=== ASSIGNED TASK ===
Look through the data below. Pick out the lines holding the string "национальных".

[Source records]
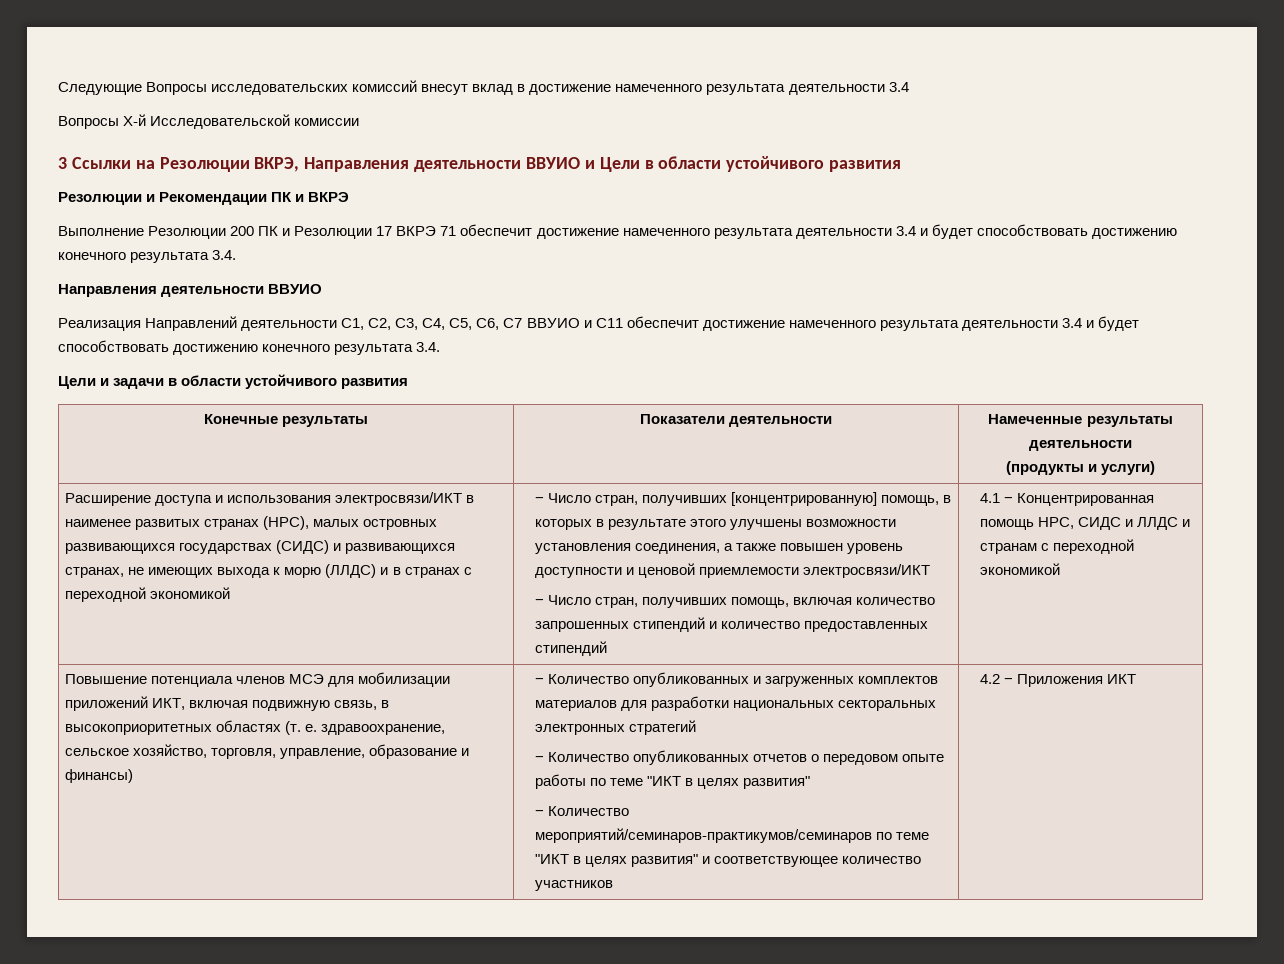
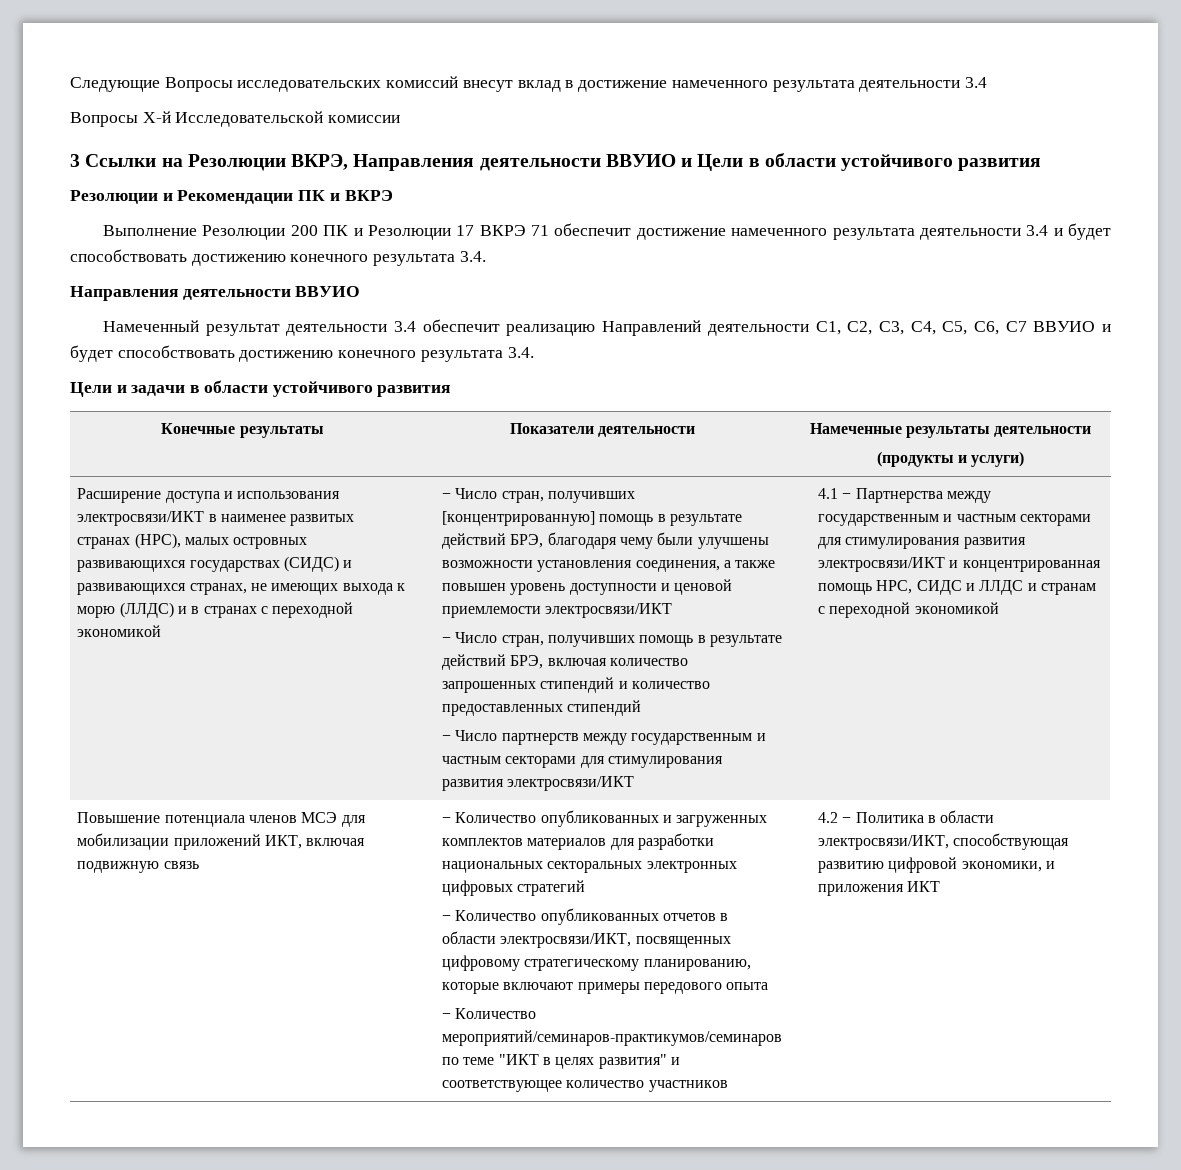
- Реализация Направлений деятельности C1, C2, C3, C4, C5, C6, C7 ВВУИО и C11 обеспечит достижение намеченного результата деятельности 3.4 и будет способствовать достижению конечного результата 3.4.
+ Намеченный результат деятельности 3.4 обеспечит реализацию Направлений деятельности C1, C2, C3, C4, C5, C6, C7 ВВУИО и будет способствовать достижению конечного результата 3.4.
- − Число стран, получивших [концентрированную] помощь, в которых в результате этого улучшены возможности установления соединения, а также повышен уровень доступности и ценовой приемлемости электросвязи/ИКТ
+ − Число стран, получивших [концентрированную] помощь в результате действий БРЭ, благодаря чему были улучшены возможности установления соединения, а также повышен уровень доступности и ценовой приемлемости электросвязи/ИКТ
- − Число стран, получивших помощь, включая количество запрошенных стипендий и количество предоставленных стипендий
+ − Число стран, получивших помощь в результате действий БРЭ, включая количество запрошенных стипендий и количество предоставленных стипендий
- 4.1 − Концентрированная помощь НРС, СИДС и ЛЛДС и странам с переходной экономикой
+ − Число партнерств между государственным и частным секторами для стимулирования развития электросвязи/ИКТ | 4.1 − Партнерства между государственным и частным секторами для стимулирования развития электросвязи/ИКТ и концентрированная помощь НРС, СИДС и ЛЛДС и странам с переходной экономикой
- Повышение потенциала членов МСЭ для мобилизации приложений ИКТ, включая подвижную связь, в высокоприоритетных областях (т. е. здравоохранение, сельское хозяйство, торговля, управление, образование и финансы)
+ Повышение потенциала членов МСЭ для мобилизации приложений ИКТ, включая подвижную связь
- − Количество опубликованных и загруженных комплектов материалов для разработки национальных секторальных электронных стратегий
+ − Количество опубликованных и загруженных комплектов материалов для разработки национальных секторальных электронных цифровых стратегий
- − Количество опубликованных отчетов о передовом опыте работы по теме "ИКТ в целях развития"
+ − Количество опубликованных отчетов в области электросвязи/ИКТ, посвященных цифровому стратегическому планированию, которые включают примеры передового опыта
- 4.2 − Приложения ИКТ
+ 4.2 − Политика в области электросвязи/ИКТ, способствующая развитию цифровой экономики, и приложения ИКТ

=== TASK ANSWER ===
- − Количество опубликованных и загруженных комплектов материалов для разработки национальных секторальных электронных стратегий
+ − Количество опубликованных и загруженных комплектов материалов для разработки национальных секторальных электронных цифровых стратегий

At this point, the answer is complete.